Late last Saturday night, my husband and some friends were driving home when there was an accident a ways ahead of them. A piece of debris from the accident punctured the gas tank of our family’s only vehicle. Which, of course, we had used our last pennies to pay off the day before. Because, of course.
On the upside, one of my husband’s friends has stepped up and is driving him to and from the bus stop while they work on replacing the damaged gas tank. He took my husband to buy the replacement, brought over the tools needed and has spent at least 6 hours so far on our cold, filthy garage floor helping my husband remove the damaged tank. Obviously, he’s a very good friend.
However, about 15 years ago, he was our town drug dealer. He sold everything, but particularly cocaine and meth. And he had become a meth user himself. He says that the first time he tried meth, he felt so good that he thought, “this is what I want to do with the rest of my life.” Big ambitions.
He was still in high school at the time and one day, just a few months short of his 18th birthday, he was caught on school grounds with a large quantity of drugs and cash in his car. At this point, his fate was in the hands of the county prosecutor.
There were enough drugs and cash in the car that it was obvious he was the source of a lot of the drugs being used in the area. And he had been found with them on school property, during school hours. He was close enough to his 18th birthday to be charged as an adult with multiple felonies and sent away for a long time. In fact, the DA and the local police would be able to make some real political hay with the case. Plus could hold a press conference with the drugs and cash laid out on a table, announcing that they had just taken out a major player in the local drug trade.
However, my husband’s friend comes from a nice family. His father owns a business and was able to hire a good attorney who had a strong relationship with the local DA. He was able to argue that this was a good kid who had picked up a bad drug habit and needed help, not to have his future destroyed. In the end, he was charged as a juvenile, sent to rehab and given a deferred sentence and a lot of community service. Once he finished treatment, stayed clean and completed his service, his case was closed and sealed.

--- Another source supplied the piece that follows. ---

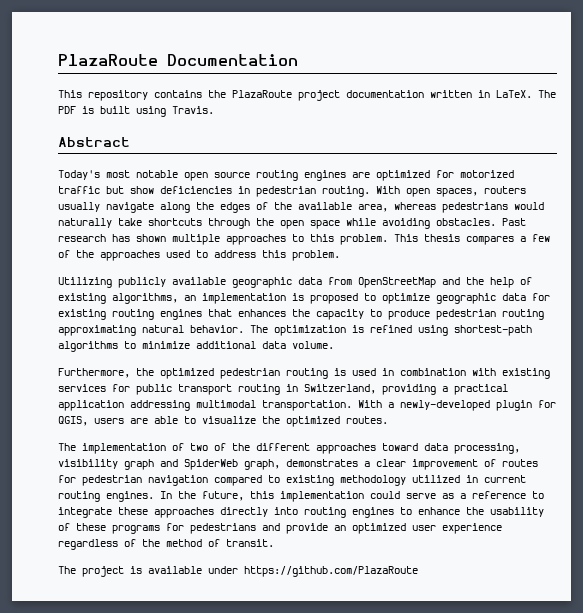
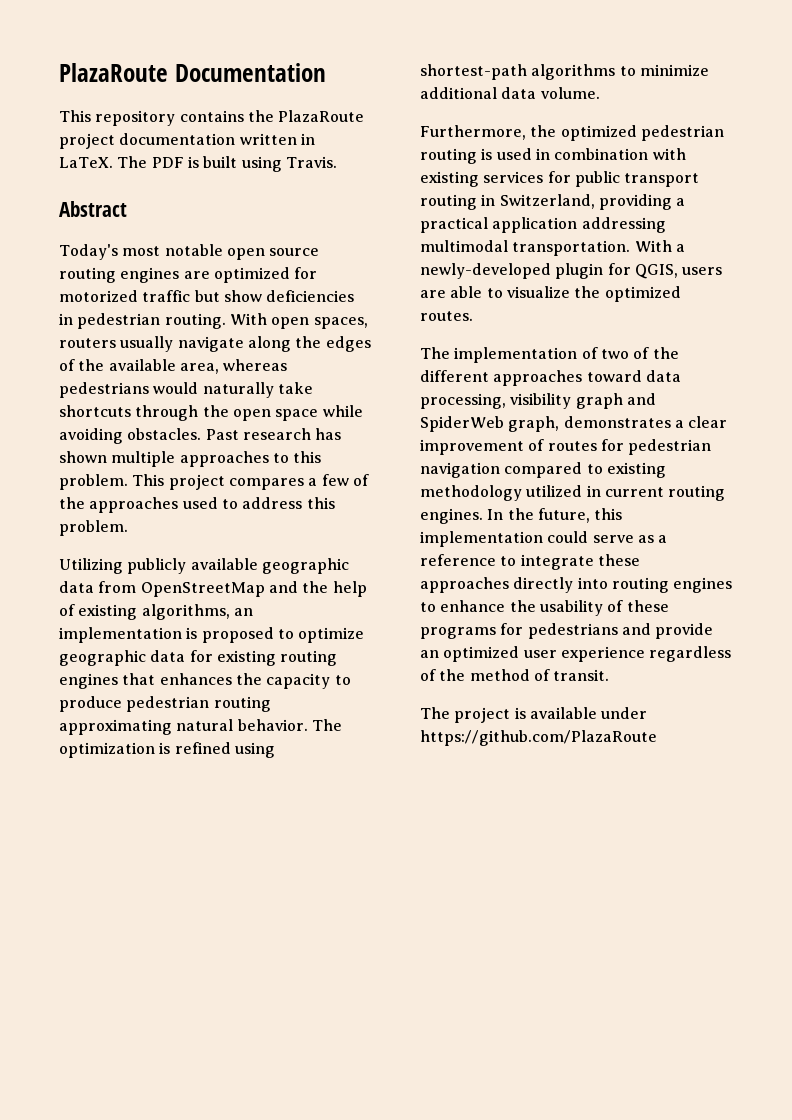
[424,234,460,242] thesis -> [168,474,225,490] project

Today, this man is married with two small children. He works as a drug treatment counselor in a halfway house. And he helps out friends in a jam. The only way anyone finds out about his past is if he tells them. His background checks come out so clean that he was able to obtain a concealed carry permit for his gun with no problem.
There are other people my husband has known who were caught dealing drugs at a young age. People he knew from when he lived in the projects in Chicago, for example. None of them controlled as much of the local distribution chain as our friend did. None who were picked up with as many drugs or as much cash as our friend. Some of them are probably still in prison. They certainly weren’t charged as juveniles. They weren’t sent to rehab. They don’t have clean records or nice jobs or intact families. The simple reason being that they are black and my husband’s friend who showed up at our house at 6 am to drive him to the bus stop this morning is white.
Now, you may be tempted to reject that simplistic explanation of the difference between our white friend’s experience and the experience of black kids caught dealing drugs, but consider this chart:
As a white American who comes from a pretty well-to-do background, I totally get that it’s hard to accept that our country is still engaged in widespread, systemic racism. After all, when you are an upper class white American, life works pretty much the way it’s supposed to. You stay in school, keep your nose clean and work hard and things turn out just fine. Those instances when people break the rules and things still turn out just fine are hidden out of sight.
So it’s easy to see the disproportionate numbers of black Americans in jail and assume that it’s their own fault for not following the rules. But look at that chart. Blacks make up 13% of drug users and 60% of drug prisoners. And before you try to attribute that to black Americans being more likely to deal drugs (statistically untrue), consider that while blacks and whites use marijuana at similar rates, blacks are four times more likely to be charged with simple possession. (Marijuana accounts for over half of all drug arrests and charges.) They also receive sentences 20% longer than whites for the same crimes, with the same aggravating factors. Even in preschool, black boys are punished more harshly and viewed more negatively for the same behavior as white boys.
This is a serious issue which white American Christianity has too often been on the wrong side of. And that needs to change. Years ago, my husband pointed out that in scriptures, God almost always passes judgment on groups and nations, not people. Being a good American, I was offended by this idea at first. I should be judged on my own merits, not based on the group I am a part of, right?
Except my husband was right. That is how God judges in scripture. And I don’t get to claim innocence while just going along with a culture which engages in massive, system injustice. The exact same sort of oppression and injustice which God, through the prophets, consistently condemns in fact.
There are a large contingent of Christians in our country who complain that we are no longer a Christian country. That God is being pushed out of our laws, schools and homes by an aggressive, secular agenda. God will come down and judge us if we don’t change our ways, they say. Yet, rarely, if ever, do you ever hear these same Christians speaking out against the sort of racism which sends one drug dealing boy to rehab and another to destruction based on the color of his skin. Which says, to me, that if the anti-God secularists are indeed taking over this nation, they are likely doing so by the hand of a God who never could abide by a nation which oppresses and persecutes the most vulnerable of his children.